It’s also beneficial to businesses and the greater good of the economy. Even though you think that you are spending less by shopping sans car, studies show that you’ll probably end up making more trips and spending more money.

New study data also points to how something as simple as walking can help get those creative juices flowing. If you’re sitting in a creative rut, then literally stop sitting. You’ll be more inspired, creative and chatty if you take a stroll.

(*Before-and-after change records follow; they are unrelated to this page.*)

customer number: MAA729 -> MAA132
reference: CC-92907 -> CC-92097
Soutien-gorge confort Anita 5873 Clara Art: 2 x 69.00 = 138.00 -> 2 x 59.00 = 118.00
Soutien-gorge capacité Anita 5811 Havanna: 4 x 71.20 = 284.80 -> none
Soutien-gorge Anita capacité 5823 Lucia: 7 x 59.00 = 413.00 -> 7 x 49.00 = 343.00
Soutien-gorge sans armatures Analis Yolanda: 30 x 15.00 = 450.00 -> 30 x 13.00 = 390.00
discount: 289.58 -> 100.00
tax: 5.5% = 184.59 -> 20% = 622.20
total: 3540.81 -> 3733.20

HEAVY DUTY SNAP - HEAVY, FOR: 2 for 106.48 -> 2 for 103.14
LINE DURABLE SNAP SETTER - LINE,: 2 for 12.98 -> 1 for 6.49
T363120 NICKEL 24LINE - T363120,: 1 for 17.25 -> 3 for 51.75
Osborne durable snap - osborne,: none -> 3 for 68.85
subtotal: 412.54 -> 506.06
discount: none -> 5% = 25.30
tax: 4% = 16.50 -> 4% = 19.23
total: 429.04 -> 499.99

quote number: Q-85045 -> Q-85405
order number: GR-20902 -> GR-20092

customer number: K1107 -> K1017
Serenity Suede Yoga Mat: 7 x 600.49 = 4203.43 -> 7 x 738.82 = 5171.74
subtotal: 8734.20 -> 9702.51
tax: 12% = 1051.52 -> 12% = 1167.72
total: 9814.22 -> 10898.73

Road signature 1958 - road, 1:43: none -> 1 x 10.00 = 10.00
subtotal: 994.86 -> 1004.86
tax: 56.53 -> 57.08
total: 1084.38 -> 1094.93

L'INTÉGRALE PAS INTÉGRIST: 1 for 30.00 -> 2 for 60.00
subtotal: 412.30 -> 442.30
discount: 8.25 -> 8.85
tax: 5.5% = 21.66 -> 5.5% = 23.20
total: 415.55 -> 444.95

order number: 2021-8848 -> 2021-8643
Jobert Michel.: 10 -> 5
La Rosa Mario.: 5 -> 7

Creative Ways to Get Off Your Behind

Walking and bicycling should be enjoyable activities. Here are a few ideas to start you on the right foot to a better day and a better life:

  • Make it a race. The childlike wonder of racing never gets old. If you don’t want to include anyone else, then make it a point to race yourself.
  • Bring some toys. If you like the latest gadgets, then sport some on your next adventure. You’ll be inspired to break them in.
  • Visit landmarks in your city. Historical, natural or cultural, you name it.
  • Bring a furry friend. Dogs certainly won’t complain. And kitties have cat leashes and harnesses, too.
  • Learn something. While you can always blast your favorite tunes, you can also make it a point to tune into a podcast or lecture about your interests or passions. A guided meditation can teach you something about yourself.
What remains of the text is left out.